Cigarettes to cell phones, it's another image uptick for NASCAR.
A macho, turbo biz evolving from unlawful backwoods races among souped cars of post-World-War-II Carolina moonshine haulers keeps pulling away from envious 21st century ownership snobs and their overtaxed marketing wizards in a nation of struggling sports leagues.
It's tacky, though necessary, for historic ventures such as the Sugar or Orange bowls or the PGA Tour's Colonial Invitational to be bought into adding Nokia, Fed Ex or Bank of America to their names. It's a trend that will only escalate.
They're all desperate for money.
My cringes go deep when old stadiums drop names of honored people like Jack Murphy or Joe Robbie, selling out to a Qualcomm or Pro Player or some other business entity.
Surely we're headed for Beenie Weenie Fenway Park or the changing of Lambeau Field to Johnsonville Sausage Place. Can't be sure we're not headed for, instead of Dodger Stadium, an L.A. baseball marquee proclaiming "ESPN Ballpark."
NASCAR hasn't really changed, it has only expanded. From dirt-track generations of Fonty Flock, Tiny Lund and Fireball Roberts, drivers and their machines and arenas have been a barrage of commercialism. They've always worn decals on their underwear. Ubiquitous ads are NASCAR's tradition.
Thing is, a 1950s endorsement of Joe's Garage or High Point Meat Market might've cost $500 a season but that would explode into such flourishing deal as a long, gushing relationship with Winston cigs that is coming to a coughing demise and will be replaced by a 10-year, $700-million agreement with Nextel.
This is a bit like the NFL being the Budweiser Football League or Bud Selig's gang calling itself Ford Major League Baseball. But that somehow seems far more bothersome than seeing the horsepower chaps racing for the Nextel Cup.
Baseball, basketball and hockey are being flogged by sinking TV ratings and crushing expenses. Who is groping for fresh revenue sources? Pro football is rich and stable, but don't think Mal Glazer wouldn't relish altering the franchise name to Outback Steakhouse Buccaneers if the price was ample.
What about the Chase Manhattan Giants or L.L. Bean Patriots? You okay with that? Never say never. NASCAR has all other sports, including golf and tennis, searching for their own $700-mil cell sell.

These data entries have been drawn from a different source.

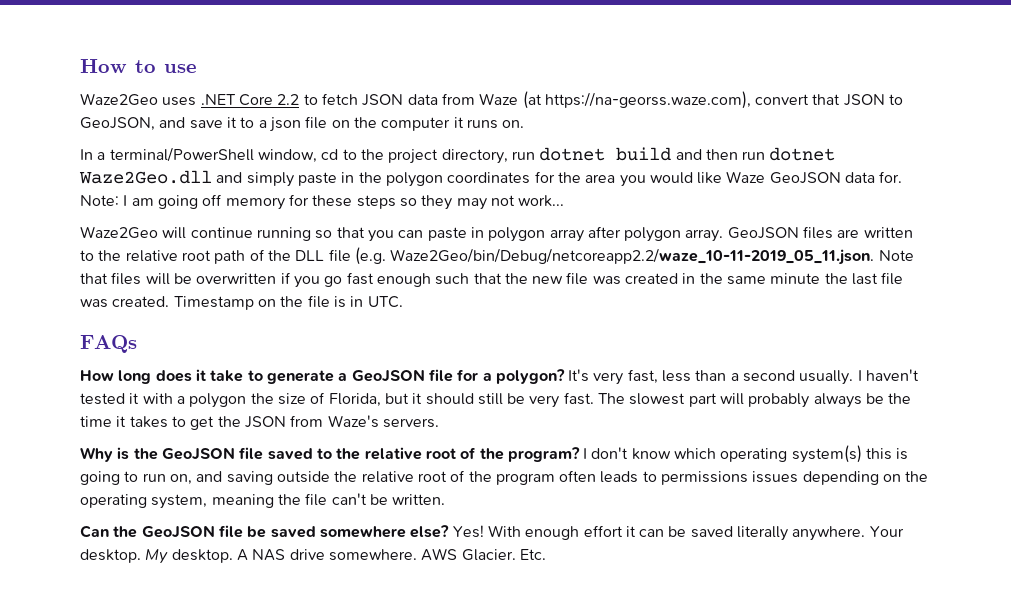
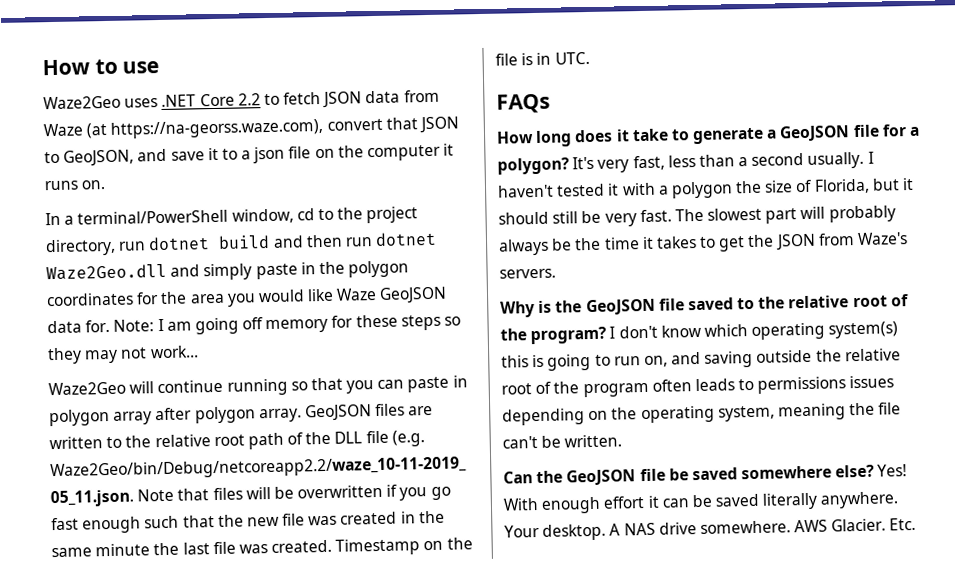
- My desktop.

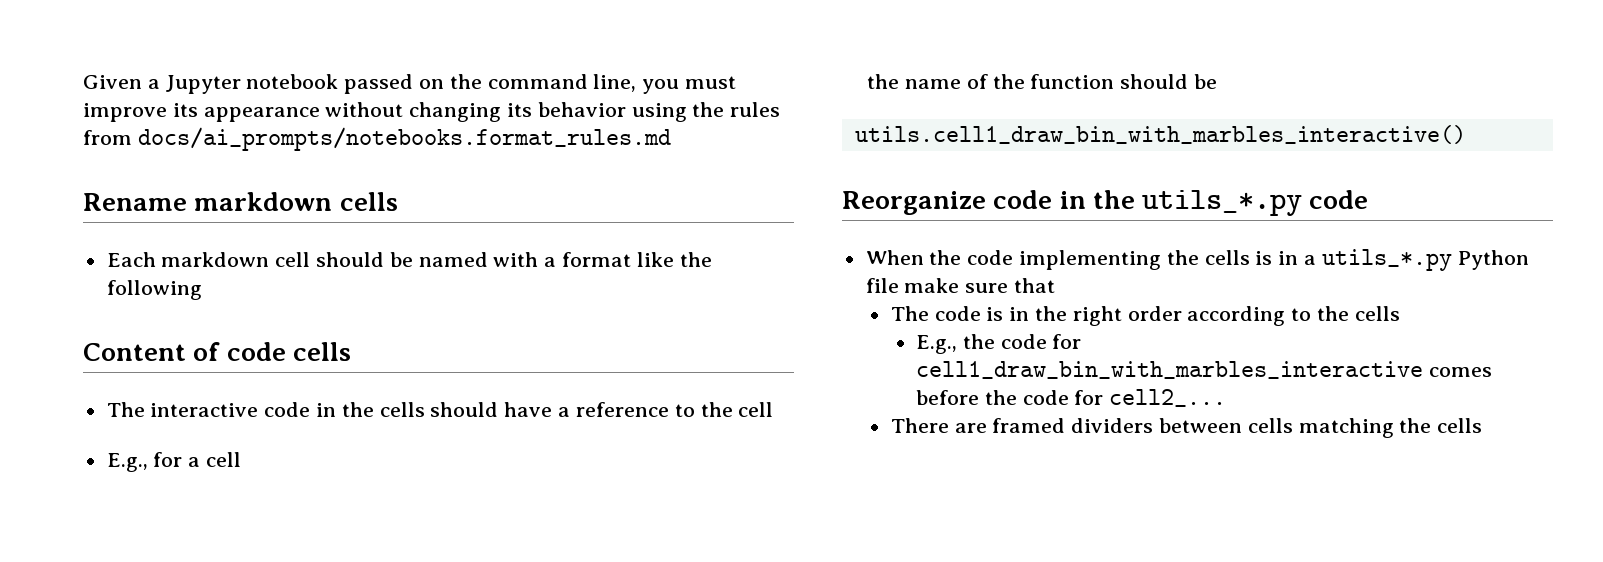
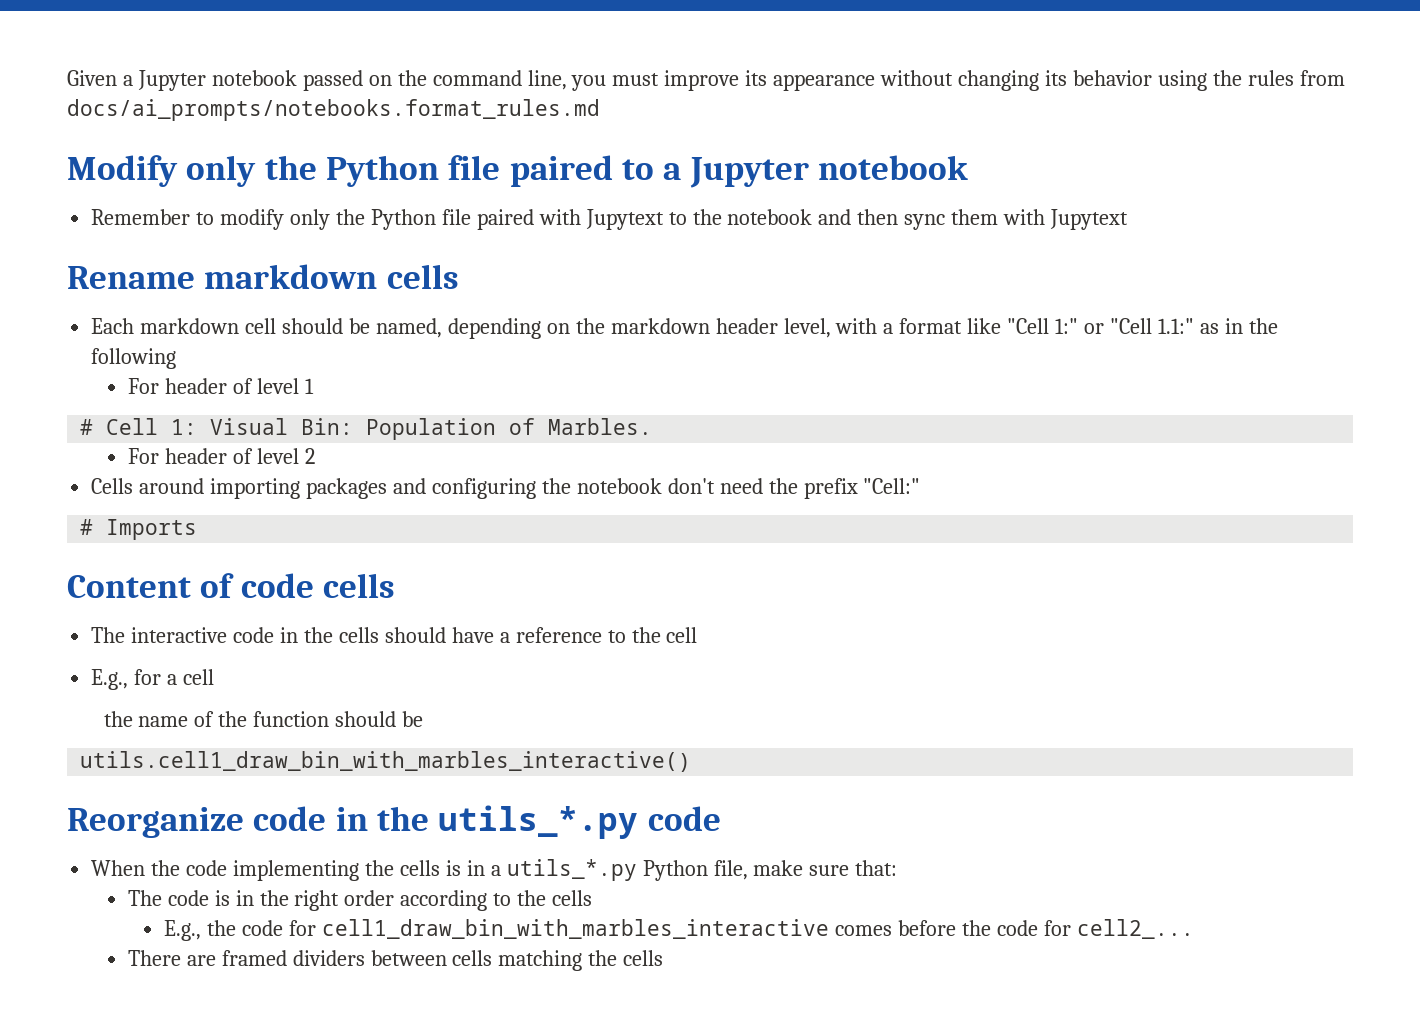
+ Modify only the Python file paired to a Jupyter notebook
+ Remember to modify only the Python file paired with Jupytext to the notebook and then sync them with Jupytext
- Each markdown cell should be named with a format like the following
+ Each markdown cell should be named, depending on the markdown header level, with a format like "Cell 1:" or "Cell 1.1:" as in the following
+ For header of level 1
+ # Cell 1: Visual Bin: Population of Marbles.
+ For header of level 2
+ Cells around importing packages and configuring the notebook don't need the prefix "Cell:"
+ # Imports
- When the code implementing the cells is in a utils_*.py Python file make sure that
+ When the code implementing the cells is in a utils_*.py Python file, make sure that:

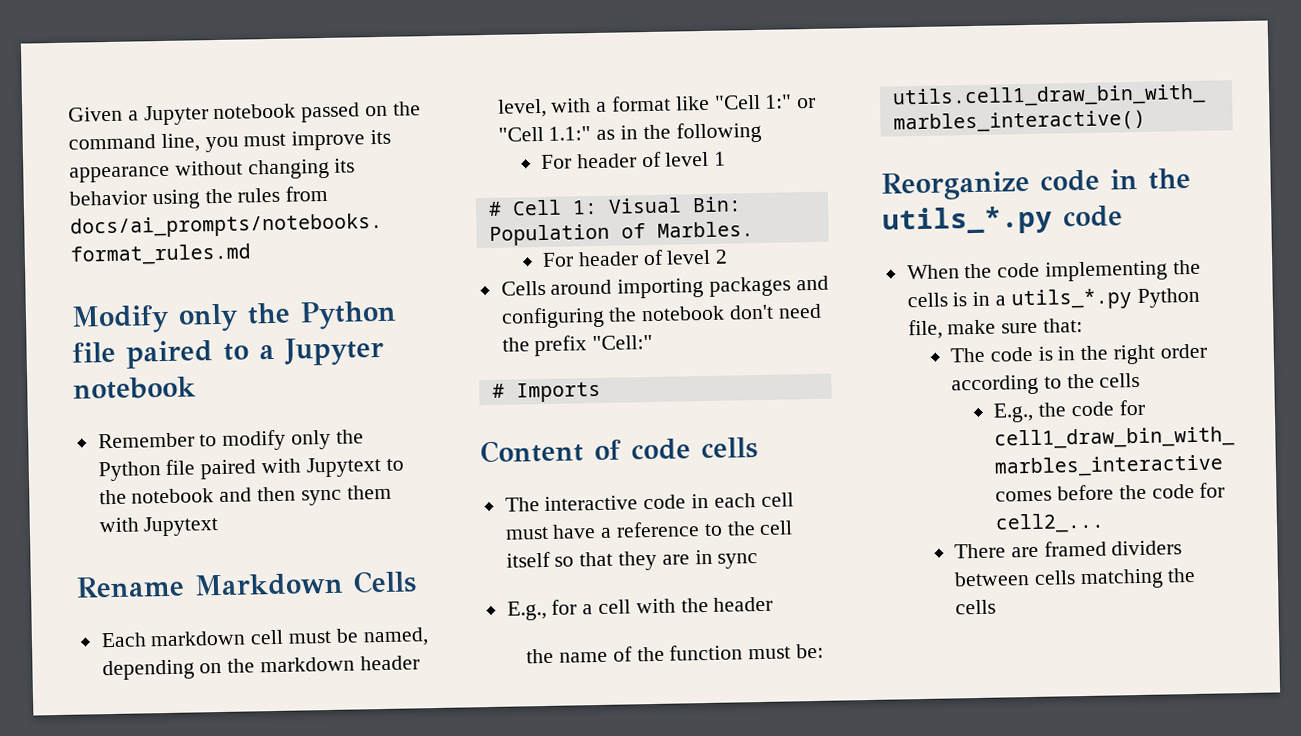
- Rename markdown cells
+ Rename Markdown Cells
- Each markdown cell should be named, depending on the markdown header level, with a format like "Cell 1:" or "Cell 1.1:" as in the following
+ Each markdown cell must be named, depending on the markdown header level, with a format like "Cell 1:" or "Cell 1.1:" as in the following
- The interactive code in the cells should have a reference to the cell
+ The interactive code in each cell must have a reference to the cell itself so that they are in sync
- E.g., for a cell
+ E.g., for a cell with the header
- the name of the function should be
+ the name of the function must be:

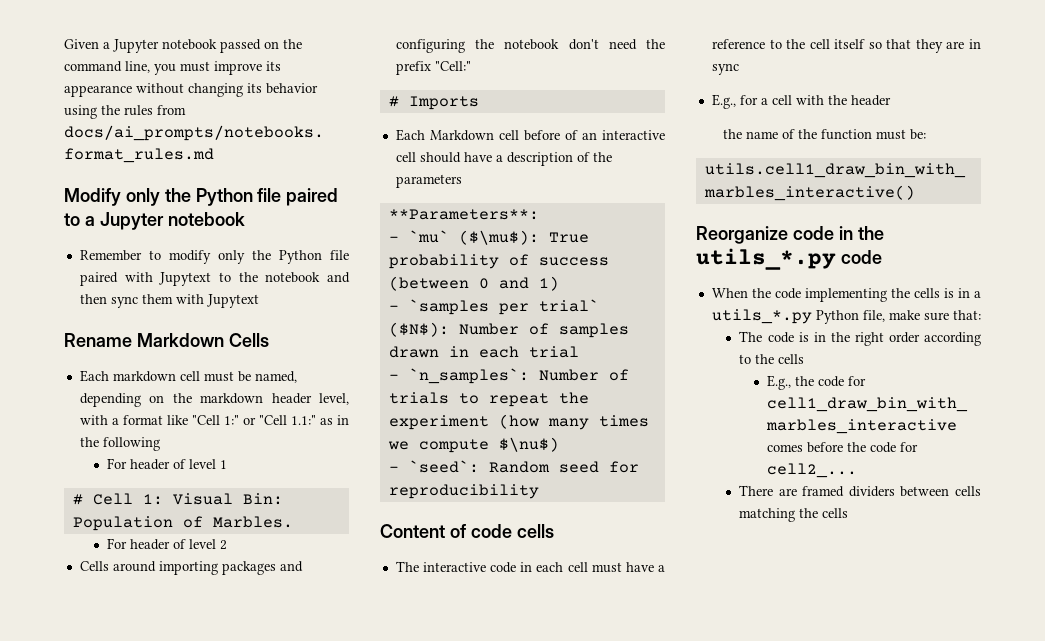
+ Each Markdown cell before of an interactive cell should have a description of the parameters
+ **Parameters**:
+ - `mu` ($\mu$): True probability of success (between 0 and 1)
+ - `samples per trial` ($N$): Number of samples drawn in each trial
+ - `n_samples`: Number of trials to repeat the experiment (how many times we compute $\nu$)
+ - `seed`: Random seed for reproducibility

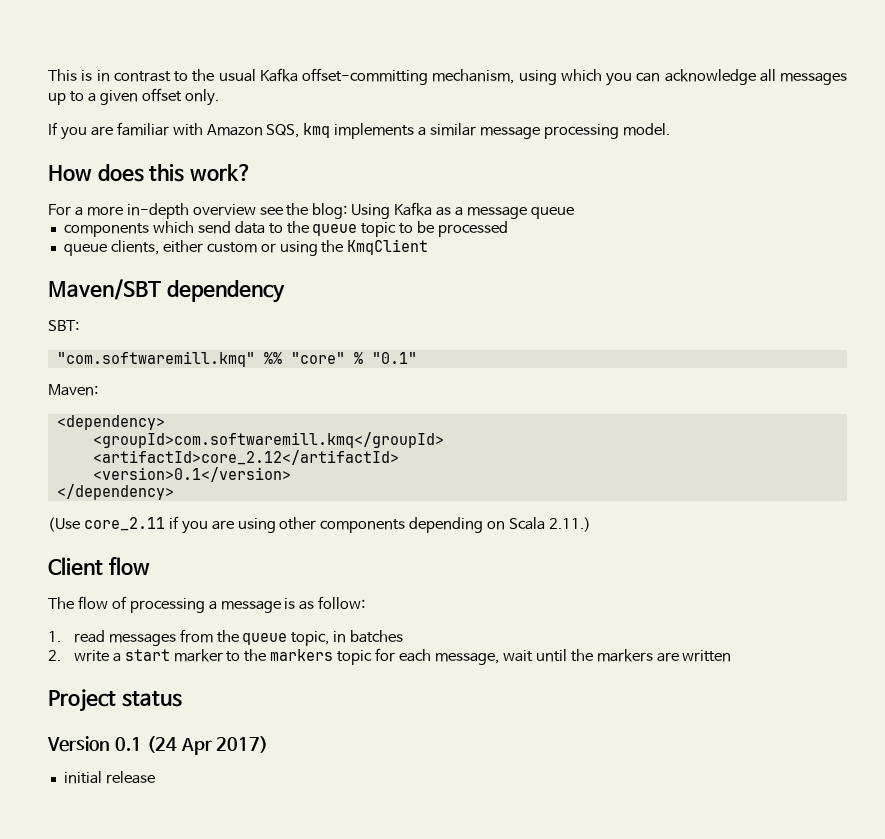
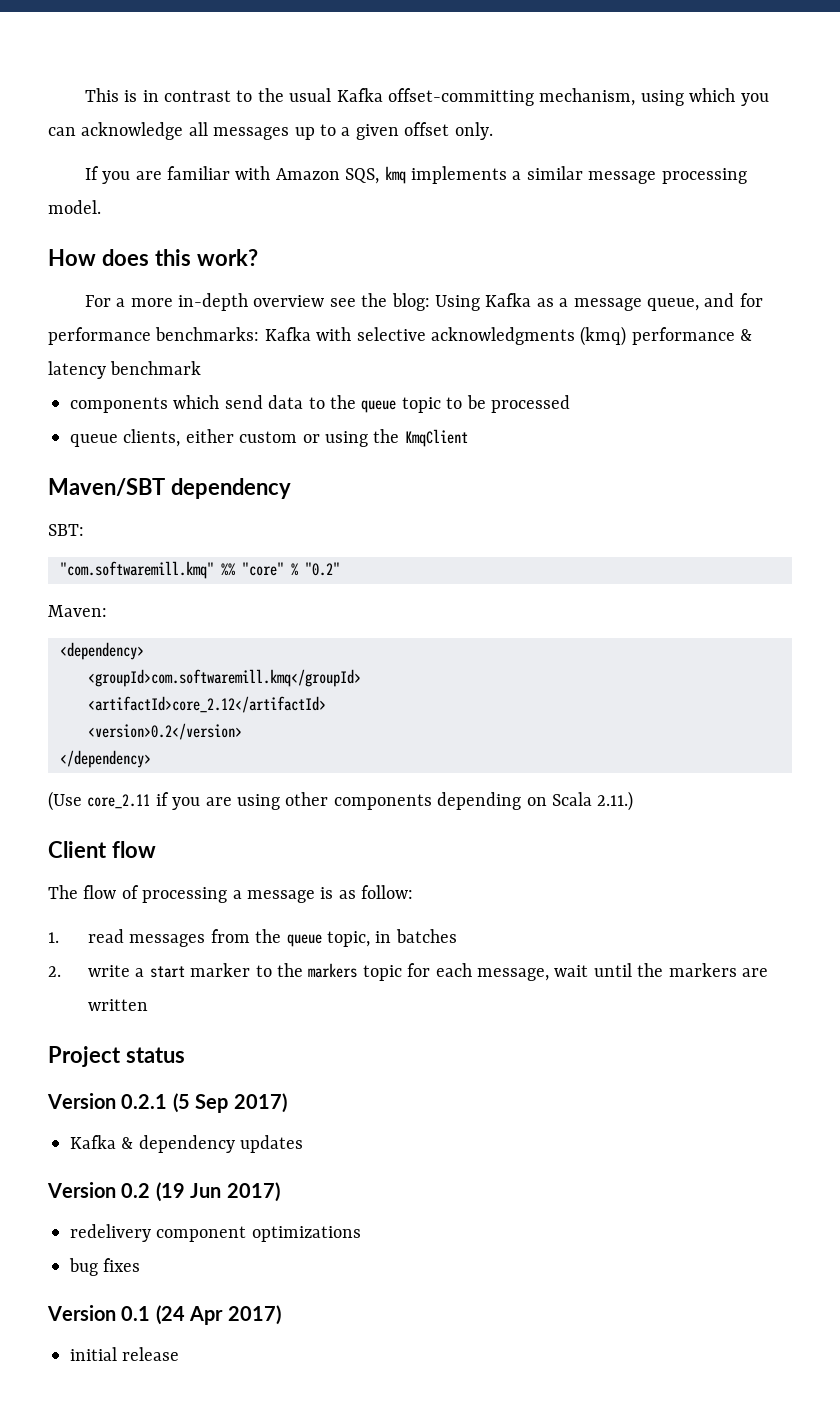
- For a more in-depth overview see the blog: Using Kafka as a message queue
+ For a more in-depth overview see the blog: Using Kafka as a message queue, and for performance benchmarks: Kafka with selective acknowledgments (kmq) performance & latency benchmark
- "com.softwaremill.kmq" %% "core" % "0.1"
+ "com.softwaremill.kmq" %% "core" % "0.2"
- <version>0.1</version>
+ <version>0.2</version>
+ Version 0.2.1 (5 Sep 2017)
+ Kafka & dependency updates
+ Version 0.2 (19 Jun 2017)
+ redelivery component optimizations
+ bug fixes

KUDOS AND CRASHES: Never, sadly, are we apt to see an NCAA final in football or men's basketball to match the baseball conclusion between champion Rice and Stanford, schools where SAT scores of all involved average 1,400-plus, grad rates are above 90 percent and attitudes seem what most of us want to see from our own children. ... Ivan Maisel of ESPN.com lists Oklahoma and Miami 1-2 in his preseason college football rankings, with FSU sitting an uncharacteristically low 15th and the Florida Gators being smacked with an unlisting. ... Do you think, with recent non-contending efforts by Tiger Woods, there might've been something to Phil Mickelson's playful rip of No. 1's golf sticks made by Nike? ... Of course, where has Lefty gone as a major threat?
NOT THROUGH YET: Re: risky business, since the end of college basketball season, 44 Division I schools have changed coaches. ... Good riddance of the week: Colonel Reb, an outdated and nauseating Ole Miss symbol, but can we have new examinations on changing some inappropriate pro nicknames, like maybe the Indians and Braves, but absolutely that misfitting symbol of America's capitol, the Redskins?
SELECT CLUB: Dan Daly of the Washington Times notes that Mike Weir becomes just the sixth golfer to win the Masters and, two months later, finish top three in the U.S. Open (others are a mega-imposing list: Nicklaus, Palmer, Hogan, Faldo and Woods).